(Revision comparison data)
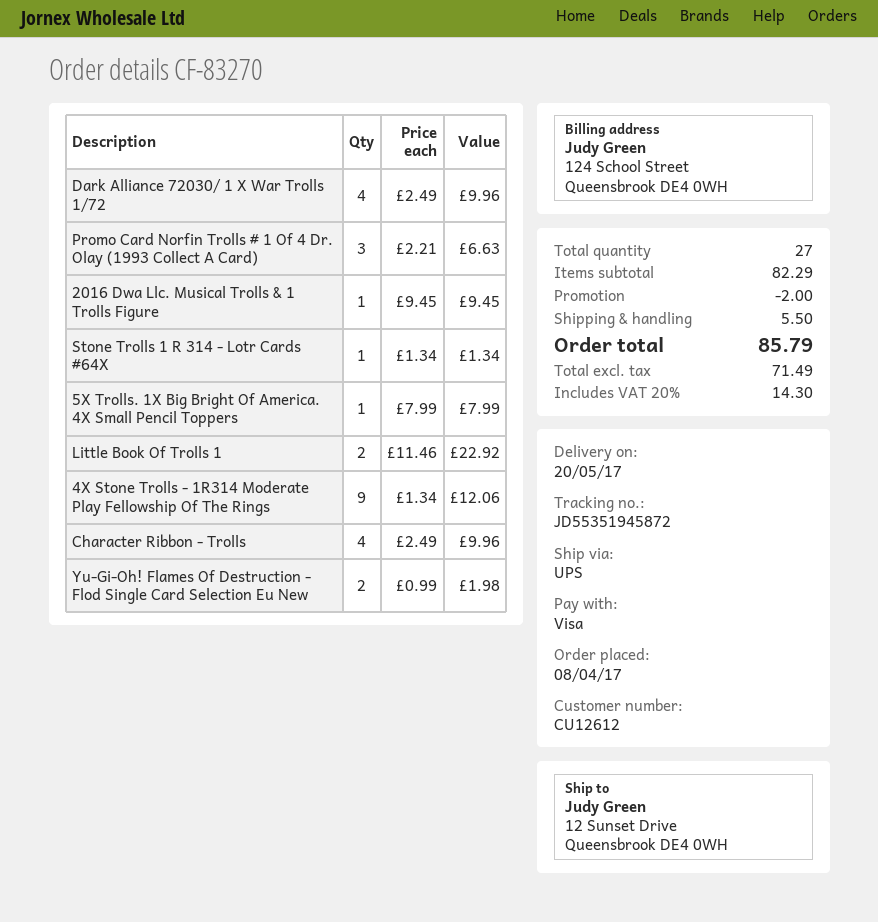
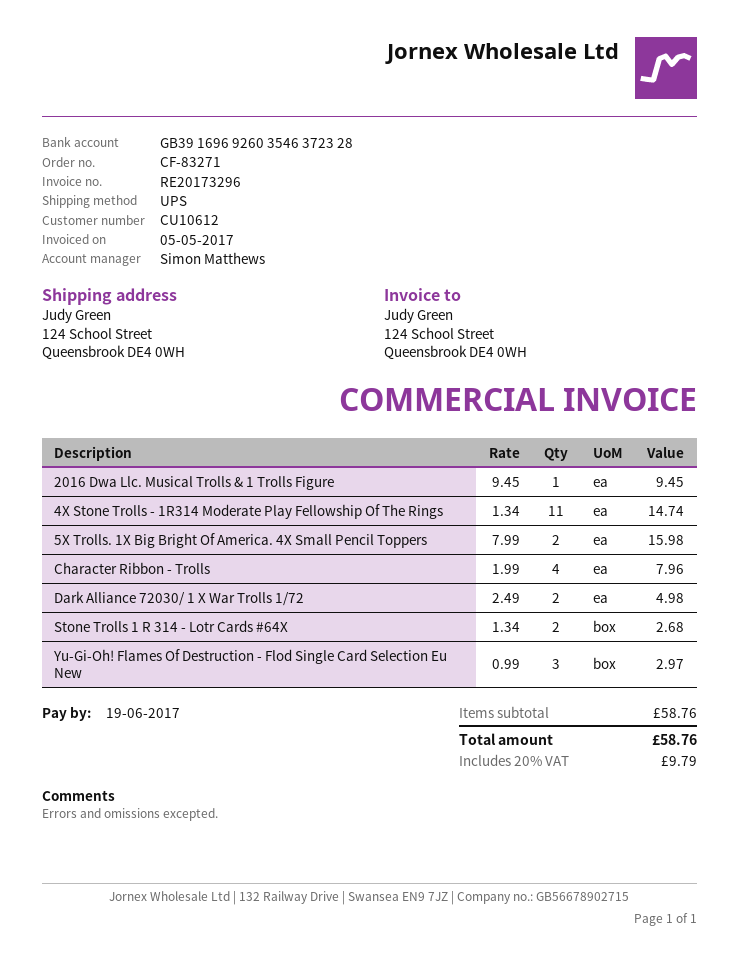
order number: CF-83270 -> CF-83271
customer number: CU12612 -> CU10612
ship to: 12 Sunset Drive, Queensbrook DE4 0WH -> 124 School Street, Queensbrook DE4 0WH
Dark Alliance 72030/ 1 X War Trolls 1/72: 4 x 2.49 = 9.96 -> 2 x 2.49 = 4.98
Promo Card Norfin Trolls # 1 Of 4 Dr. Olay (1993 Collect A Card): 3 x 2.21 = 6.63 -> none
Stone Trolls 1 R 314 - Lotr Cards #64X: 1 x 1.34 = 1.34 -> 2 x 1.34 = 2.68
5X Trolls. 1X Big Bright Of America. 4X Small Pencil Toppers: 1 x 7.99 = 7.99 -> 2 x 7.99 = 15.98
Little Book Of Trolls 1: 2 x 11.46 = 22.92 -> none
4X Stone Trolls - 1R314 Moderate Play Fellowship Of The Rings: 9 x 1.34 = 12.06 -> 11 x 1.34 = 14.74
Character Ribbon - Trolls: 4 x 2.49 = 9.96 -> 4 x 1.99 = 7.96
Yu-Gi-Oh! Flames Of Destruction - Flod Single Card Selection Eu New: 2 x 0.99 = 1.98 -> 3 x 0.99 = 2.97
subtotal: 82.29 -> 58.76
discount: 2.00 -> none
shipping: 5.50 -> none
tax: 20% = 14.30 -> 20% = 9.79
total: 85.79 -> 58.76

- About this exercise: Locate the word "Stone" in the entries, and copy every line where it is found.

- Result of the task:
Stone Trolls 1 R 314 - Lotr Cards #64X: 1 x 1.34 = 1.34 -> 2 x 1.34 = 2.68
4X Stone Trolls - 1R314 Moderate Play Fellowship Of The Rings: 9 x 1.34 = 12.06 -> 11 x 1.34 = 14.74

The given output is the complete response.